Below are the entries. Transcribe exactly the lines from the one with "subtotal: 629.52 -> 634.84" through the one with "Lowboard KINGSTON: 6", ends included, and leave out all others.

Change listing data
□ □ □ □
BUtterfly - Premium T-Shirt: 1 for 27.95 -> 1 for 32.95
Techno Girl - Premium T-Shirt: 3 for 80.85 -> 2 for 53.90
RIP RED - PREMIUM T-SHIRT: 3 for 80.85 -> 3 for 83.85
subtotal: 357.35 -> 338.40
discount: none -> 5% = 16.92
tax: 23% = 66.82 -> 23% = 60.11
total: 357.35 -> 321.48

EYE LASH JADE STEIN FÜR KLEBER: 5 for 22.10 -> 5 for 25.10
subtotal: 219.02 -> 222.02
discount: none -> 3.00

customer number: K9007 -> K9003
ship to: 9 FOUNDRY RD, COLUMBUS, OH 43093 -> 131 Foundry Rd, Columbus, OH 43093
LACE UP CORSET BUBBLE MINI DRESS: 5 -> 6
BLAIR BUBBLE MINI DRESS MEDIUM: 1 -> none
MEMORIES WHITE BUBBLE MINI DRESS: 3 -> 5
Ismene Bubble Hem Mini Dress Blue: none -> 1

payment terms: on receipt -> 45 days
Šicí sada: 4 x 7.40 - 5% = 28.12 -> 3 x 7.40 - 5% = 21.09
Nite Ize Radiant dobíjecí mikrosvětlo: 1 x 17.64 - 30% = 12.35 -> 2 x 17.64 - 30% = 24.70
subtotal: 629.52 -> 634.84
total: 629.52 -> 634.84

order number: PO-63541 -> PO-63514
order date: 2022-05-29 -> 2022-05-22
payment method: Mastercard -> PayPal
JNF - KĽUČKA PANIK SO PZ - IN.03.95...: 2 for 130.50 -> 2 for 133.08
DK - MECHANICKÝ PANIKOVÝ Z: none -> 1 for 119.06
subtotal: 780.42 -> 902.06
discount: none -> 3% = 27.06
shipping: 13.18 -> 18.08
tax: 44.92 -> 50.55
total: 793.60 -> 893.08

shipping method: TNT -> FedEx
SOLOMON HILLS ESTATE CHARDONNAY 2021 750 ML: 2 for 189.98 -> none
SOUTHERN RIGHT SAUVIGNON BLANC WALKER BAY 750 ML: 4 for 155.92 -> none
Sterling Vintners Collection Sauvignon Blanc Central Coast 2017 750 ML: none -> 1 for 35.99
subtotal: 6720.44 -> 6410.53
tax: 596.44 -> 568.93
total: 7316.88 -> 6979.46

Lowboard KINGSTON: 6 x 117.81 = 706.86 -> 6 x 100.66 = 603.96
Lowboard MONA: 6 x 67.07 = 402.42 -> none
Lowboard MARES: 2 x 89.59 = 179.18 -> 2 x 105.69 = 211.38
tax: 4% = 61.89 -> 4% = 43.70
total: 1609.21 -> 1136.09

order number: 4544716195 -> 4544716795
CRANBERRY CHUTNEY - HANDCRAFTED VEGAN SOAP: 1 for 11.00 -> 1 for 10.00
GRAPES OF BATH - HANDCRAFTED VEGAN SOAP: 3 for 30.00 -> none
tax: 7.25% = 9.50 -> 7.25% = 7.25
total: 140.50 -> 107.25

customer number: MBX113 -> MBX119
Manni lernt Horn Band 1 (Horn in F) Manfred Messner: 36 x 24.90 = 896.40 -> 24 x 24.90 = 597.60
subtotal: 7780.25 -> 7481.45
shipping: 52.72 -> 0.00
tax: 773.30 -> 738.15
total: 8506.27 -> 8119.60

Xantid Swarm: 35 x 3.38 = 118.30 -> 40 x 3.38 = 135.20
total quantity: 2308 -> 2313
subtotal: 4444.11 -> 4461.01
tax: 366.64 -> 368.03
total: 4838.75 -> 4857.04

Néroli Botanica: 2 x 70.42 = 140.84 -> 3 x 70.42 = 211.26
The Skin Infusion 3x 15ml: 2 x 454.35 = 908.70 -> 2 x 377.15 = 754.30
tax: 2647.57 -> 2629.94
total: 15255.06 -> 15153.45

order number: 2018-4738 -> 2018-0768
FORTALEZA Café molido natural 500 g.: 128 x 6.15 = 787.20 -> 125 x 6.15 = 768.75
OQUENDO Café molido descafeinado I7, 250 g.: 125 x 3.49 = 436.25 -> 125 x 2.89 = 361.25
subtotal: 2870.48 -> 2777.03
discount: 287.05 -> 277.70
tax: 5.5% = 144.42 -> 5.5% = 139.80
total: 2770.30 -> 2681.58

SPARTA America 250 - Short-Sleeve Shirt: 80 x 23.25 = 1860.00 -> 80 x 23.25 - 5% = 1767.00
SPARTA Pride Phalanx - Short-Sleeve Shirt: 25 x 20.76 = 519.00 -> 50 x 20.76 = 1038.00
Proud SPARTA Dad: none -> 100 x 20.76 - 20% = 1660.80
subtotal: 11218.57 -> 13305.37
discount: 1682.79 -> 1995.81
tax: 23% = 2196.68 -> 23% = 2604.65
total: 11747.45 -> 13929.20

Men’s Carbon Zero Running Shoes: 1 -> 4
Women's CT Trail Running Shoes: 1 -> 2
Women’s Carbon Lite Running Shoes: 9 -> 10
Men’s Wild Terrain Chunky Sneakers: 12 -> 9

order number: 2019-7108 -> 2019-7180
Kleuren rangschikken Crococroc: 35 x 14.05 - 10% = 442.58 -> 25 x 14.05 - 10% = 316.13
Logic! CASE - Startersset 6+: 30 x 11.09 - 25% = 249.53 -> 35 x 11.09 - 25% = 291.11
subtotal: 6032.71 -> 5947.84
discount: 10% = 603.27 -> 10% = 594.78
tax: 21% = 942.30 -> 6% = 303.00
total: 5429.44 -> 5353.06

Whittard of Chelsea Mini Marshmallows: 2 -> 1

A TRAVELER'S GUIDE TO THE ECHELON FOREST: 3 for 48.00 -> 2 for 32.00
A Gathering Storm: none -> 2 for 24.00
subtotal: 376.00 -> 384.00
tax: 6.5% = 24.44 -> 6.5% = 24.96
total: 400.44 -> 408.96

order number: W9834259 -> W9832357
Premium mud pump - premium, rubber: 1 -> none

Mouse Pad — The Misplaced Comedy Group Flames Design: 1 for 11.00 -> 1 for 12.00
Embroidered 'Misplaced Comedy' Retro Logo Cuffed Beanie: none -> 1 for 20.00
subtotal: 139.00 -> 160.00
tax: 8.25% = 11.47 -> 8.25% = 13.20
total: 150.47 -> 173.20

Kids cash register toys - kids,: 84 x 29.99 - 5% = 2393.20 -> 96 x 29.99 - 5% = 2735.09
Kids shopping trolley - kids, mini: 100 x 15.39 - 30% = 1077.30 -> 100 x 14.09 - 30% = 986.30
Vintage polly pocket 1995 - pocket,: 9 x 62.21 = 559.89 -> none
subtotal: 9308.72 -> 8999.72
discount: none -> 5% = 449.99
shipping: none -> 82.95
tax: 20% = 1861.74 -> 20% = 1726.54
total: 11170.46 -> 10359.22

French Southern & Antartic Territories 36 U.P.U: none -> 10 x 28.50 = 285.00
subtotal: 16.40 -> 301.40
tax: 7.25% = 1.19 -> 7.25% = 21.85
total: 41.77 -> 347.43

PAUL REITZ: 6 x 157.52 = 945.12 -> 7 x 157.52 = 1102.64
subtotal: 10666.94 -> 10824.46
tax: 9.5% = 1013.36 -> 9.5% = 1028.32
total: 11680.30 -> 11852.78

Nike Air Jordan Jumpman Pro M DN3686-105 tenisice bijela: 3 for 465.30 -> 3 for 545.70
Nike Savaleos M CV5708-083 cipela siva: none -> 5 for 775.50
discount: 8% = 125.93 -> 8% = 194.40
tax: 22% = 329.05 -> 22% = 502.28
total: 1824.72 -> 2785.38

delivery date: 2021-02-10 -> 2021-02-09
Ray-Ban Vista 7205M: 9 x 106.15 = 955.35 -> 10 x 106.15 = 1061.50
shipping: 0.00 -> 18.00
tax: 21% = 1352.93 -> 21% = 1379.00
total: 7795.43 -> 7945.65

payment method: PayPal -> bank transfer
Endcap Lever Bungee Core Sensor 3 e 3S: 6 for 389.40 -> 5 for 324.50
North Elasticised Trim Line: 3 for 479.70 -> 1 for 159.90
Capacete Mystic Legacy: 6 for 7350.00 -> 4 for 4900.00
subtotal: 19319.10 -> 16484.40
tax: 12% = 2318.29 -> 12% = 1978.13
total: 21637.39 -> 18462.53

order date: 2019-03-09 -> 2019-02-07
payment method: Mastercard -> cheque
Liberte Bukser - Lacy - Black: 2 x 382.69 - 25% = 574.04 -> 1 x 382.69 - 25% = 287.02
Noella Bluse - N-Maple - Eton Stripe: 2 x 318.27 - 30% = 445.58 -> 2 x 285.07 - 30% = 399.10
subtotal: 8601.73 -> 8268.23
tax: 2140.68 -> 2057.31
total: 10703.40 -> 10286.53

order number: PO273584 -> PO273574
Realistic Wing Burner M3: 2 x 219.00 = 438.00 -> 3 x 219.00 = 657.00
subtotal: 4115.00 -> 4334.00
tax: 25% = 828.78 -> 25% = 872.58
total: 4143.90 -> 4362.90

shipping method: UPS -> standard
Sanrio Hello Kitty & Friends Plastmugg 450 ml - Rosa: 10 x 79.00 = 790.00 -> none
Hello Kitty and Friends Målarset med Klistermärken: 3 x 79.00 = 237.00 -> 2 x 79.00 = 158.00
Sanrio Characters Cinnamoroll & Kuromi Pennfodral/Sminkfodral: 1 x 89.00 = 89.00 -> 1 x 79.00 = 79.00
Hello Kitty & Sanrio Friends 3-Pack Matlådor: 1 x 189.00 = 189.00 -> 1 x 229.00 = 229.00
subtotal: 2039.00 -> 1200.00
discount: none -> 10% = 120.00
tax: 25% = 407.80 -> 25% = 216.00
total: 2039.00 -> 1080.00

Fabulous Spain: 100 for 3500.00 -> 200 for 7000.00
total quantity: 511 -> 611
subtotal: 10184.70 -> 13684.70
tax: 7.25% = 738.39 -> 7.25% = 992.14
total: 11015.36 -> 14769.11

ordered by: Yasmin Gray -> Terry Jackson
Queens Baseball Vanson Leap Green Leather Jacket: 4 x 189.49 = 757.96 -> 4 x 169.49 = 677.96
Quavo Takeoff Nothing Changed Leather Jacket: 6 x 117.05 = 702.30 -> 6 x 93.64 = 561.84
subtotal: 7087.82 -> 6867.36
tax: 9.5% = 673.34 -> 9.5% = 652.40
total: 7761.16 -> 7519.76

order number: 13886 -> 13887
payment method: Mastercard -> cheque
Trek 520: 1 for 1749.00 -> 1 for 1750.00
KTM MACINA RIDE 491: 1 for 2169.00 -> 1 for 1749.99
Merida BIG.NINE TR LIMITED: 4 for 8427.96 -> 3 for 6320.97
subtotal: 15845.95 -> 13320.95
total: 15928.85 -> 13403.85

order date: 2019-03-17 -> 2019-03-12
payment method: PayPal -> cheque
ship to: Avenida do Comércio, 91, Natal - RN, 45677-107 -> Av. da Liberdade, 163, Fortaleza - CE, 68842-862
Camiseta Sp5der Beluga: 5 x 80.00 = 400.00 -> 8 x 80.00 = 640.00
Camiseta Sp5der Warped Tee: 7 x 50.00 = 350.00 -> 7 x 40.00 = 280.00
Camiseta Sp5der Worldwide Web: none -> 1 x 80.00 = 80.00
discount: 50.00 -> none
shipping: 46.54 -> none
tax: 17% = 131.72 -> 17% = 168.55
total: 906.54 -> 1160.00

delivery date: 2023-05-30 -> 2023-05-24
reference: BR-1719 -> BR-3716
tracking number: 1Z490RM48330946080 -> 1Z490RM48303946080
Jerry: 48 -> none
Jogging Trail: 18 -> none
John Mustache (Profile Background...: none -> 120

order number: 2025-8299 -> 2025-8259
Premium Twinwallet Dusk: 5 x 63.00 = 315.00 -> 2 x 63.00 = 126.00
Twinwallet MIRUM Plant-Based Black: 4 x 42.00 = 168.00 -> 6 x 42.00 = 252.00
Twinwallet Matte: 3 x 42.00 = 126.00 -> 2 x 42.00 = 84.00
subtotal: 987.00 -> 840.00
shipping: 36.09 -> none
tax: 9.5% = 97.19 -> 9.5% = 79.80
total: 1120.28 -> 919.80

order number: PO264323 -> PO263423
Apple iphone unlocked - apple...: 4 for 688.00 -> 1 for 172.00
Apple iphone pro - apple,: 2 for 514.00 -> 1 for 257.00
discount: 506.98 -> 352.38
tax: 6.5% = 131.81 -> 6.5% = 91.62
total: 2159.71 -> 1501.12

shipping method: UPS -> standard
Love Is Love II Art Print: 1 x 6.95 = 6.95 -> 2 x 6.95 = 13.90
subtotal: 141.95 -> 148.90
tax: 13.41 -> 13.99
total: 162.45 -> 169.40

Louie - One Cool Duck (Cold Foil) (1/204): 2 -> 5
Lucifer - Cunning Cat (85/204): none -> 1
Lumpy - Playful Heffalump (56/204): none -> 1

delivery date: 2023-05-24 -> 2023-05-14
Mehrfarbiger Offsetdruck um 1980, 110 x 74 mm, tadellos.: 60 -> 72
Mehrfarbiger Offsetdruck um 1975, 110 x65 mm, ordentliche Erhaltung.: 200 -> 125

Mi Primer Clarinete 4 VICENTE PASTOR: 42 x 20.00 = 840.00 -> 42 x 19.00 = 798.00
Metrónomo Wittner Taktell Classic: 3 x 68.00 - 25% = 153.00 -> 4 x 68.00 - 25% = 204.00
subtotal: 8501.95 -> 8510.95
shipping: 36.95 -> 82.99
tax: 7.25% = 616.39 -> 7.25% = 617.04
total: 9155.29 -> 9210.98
□ □ □ □
» **EXERCISE RESULT**:
subtotal: 629.52 -> 634.84
total: 629.52 -> 634.84

order number: PO-63541 -> PO-63514
order date: 2022-05-29 -> 2022-05-22
payment method: Mastercard -> PayPal
JNF - KĽUČKA PANIK SO PZ - IN.03.95...: 2 for 130.50 -> 2 for 133.08
DK - MECHANICKÝ PANIKOVÝ Z: none -> 1 for 119.06
subtotal: 780.42 -> 902.06
discount: none -> 3% = 27.06
shipping: 13.18 -> 18.08
tax: 44.92 -> 50.55
total: 793.60 -> 893.08

shipping method: TNT -> FedEx
SOLOMON HILLS ESTATE CHARDONNAY 2021 750 ML: 2 for 189.98 -> none
SOUTHERN RIGHT SAUVIGNON BLANC WALKER BAY 750 ML: 4 for 155.92 -> none
Sterling Vintners Collection Sauvignon Blanc Central Coast 2017 750 ML: none -> 1 for 35.99
subtotal: 6720.44 -> 6410.53
tax: 596.44 -> 568.93
total: 7316.88 -> 6979.46

Lowboard KINGSTON: 6 x 117.81 = 706.86 -> 6 x 100.66 = 603.96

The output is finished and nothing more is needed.